The biggest shift has been in how I control the work that I’m involved in. I used to hold on to things very tightly. I felt that I was the only person capable of completing work to the standard that I required, which was an exhausting position to hold and obviously, in retrospect, a false one. I believe my delegation skills have improved significantly over the years, to a point where I can now let people take hold of things that are a stretch for them and offer my support. Giving people space to learn, and opportunity to fail, is something that I wasn’t comfortable with a few years ago.
When you look back at your career so far, what do you consider to be the highlight(s)?
The moments that stick out are mostly travel-related. I’ve been part of installing and testing mobile phone networks in Malaysia and Uruguay. I’ve spoken at testing conferences in New York, Bangalore and Estonia. I love being part of an industry that allows me to travel as a professional, which is a completely different experience to travel as a tourist.
Closer to home, I am really proud of my work to create a community of testers in New Zealand. WeTest, which I co-organise with Aaron Hodder and Shirley Tricker, now reaches over 1,500 testers.

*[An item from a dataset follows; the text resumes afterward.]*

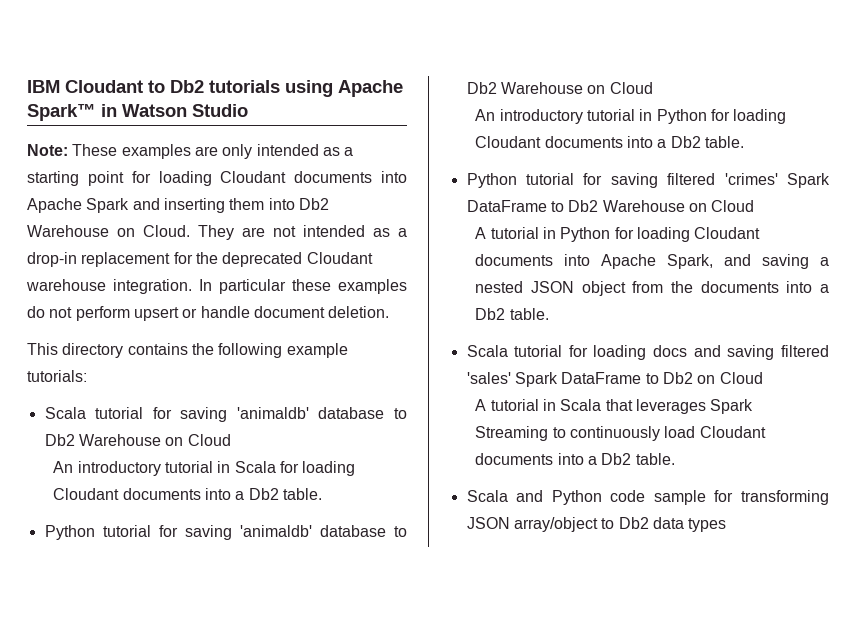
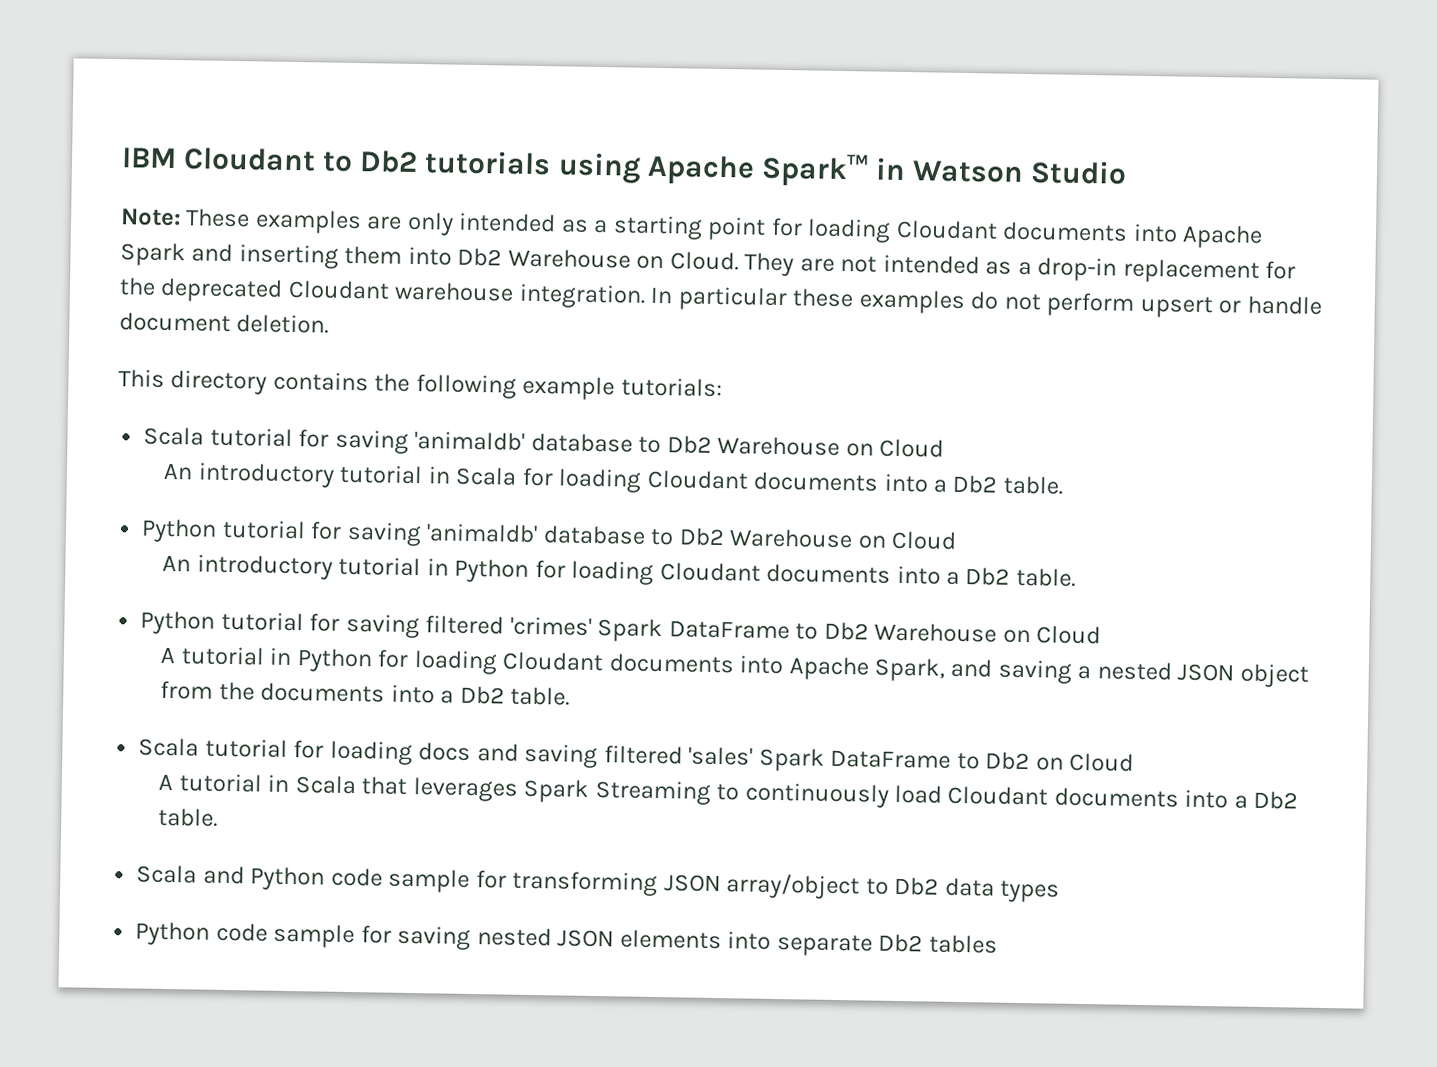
+ Python code sample for saving nested JSON elements into separate Db2 tables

We also recently published our 17th edition of Testing Trapeze, a software testing magazine for Australia & New Zealand, which I founded in January 2014.
When you think back to these highlights, what were the most important lessons you learned?

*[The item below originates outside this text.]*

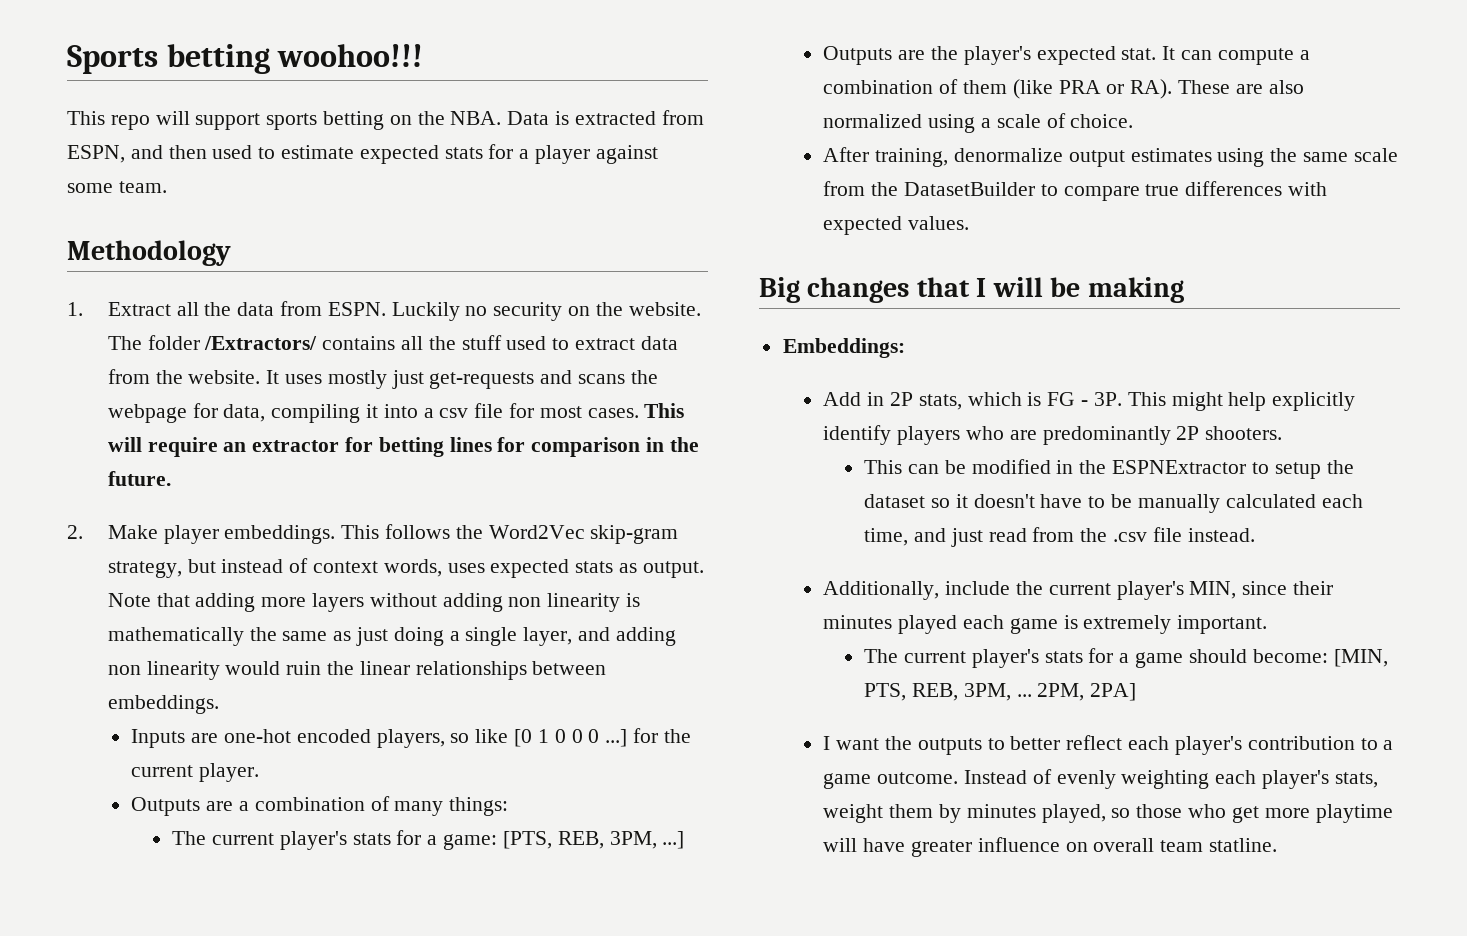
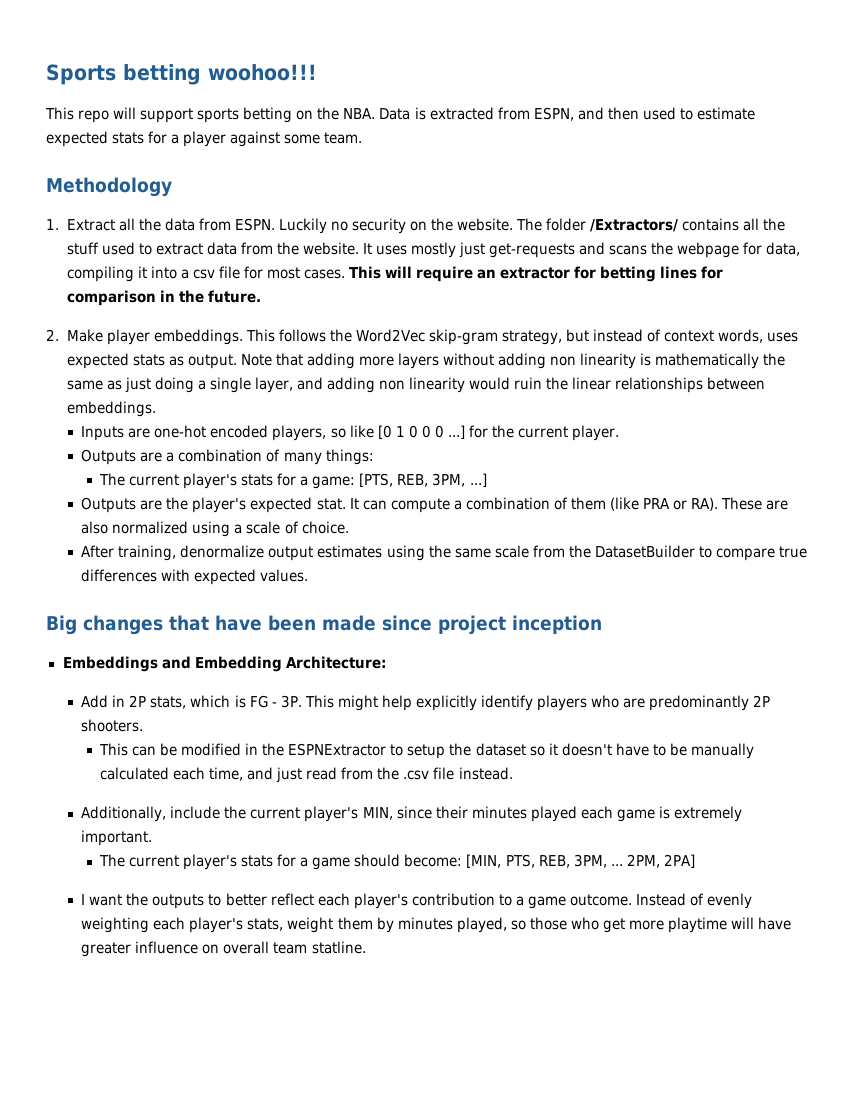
- Big changes that I will be making
- Embeddings:
+ Big changes that have been made since project inception
+ Embeddings and Embedding Architecture:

The opportunities overseas taught me about how I function under pressure in extremely stressful environments. I learned about where my limits are, and what signals to watch out for that indicate when I may be taking on too much. It’s now been over a decade since I did a 16 hour work day!

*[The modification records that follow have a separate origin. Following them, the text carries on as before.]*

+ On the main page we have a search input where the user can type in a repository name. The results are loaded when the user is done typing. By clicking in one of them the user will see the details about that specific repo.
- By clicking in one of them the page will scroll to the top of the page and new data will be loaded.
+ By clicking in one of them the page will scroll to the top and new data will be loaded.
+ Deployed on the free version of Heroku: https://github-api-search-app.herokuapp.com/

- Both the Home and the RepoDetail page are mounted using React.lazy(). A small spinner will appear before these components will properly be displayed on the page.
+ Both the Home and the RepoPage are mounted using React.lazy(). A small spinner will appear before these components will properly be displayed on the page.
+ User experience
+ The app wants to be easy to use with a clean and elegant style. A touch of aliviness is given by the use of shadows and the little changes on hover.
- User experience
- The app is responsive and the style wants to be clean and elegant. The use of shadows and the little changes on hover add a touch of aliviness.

The community work has taught me that most people will say ‘yes’ if you ask them for something specific and make it very clear that you’ll offer them support to achieve. I very rarely encounter people who refuse to speak at WeTest or write for Testing Trapeze when I ask them to step forward. It’s really rewarding to be part of creating that environment for others.
When you consider technology and software development around the world, can you pick out an example of an organisation who really focus and deliver on quality?
I thought about this for a while, and an organisation doesn’t come to mind. However, a lot of testers who I admire did. I think I look more to individuals than to organisations when I consider how delivery of quality technology is evolving. I stay up-to-date mostly by reading articles online and attending conferences. A few people who I have been influenced by recently are Maaret Pyhäjärvi, Jesse Alford, Anne-Marie Charrett, Nicholas Carr, Sarah Mei, Dan Ashby, Shirley Tricker, Kate Falanga, Parimala Hariprasad and Stephen Janaway.
What do you think is the most common misconception about testing?
In recent years, the idea that testing is a role and not an activity. If you’re not a tester, you can still do testing. The other discussion I still have frequently is about the place of automation. I often use James Lynday’s explanation of ‘Why exploration has a place in any strategy‘ and Paul Holland’s article on ‘Hitting the pothole of trying to automate everything‘
And now, the Jeopardy section. I’ll provide you with some answers and ask you to give me the questions…
In the 1930s Harold MacKintosh changed the way that boxed chocolates were manufactured and sold. Which street is now the world’s number one selling boxed chocolate assortment and is exported to over 50 countries?
When checking whether a microphone is broadcasting correctly, which word might a person speak then count to three?
Lastly, the ‘Pass it on’ section. The question posed by last month’s guest, Matt Robson was “Some are concerned about doctrinal tribalism within testing and feel that it threatens the cohesion of the community. Are you concerned about this?”
And finally, can you please frame a question for next month’s guest?
I’d like their opinion on a question that I was asked recently: “If we removed a tester from the team, would quality go down?”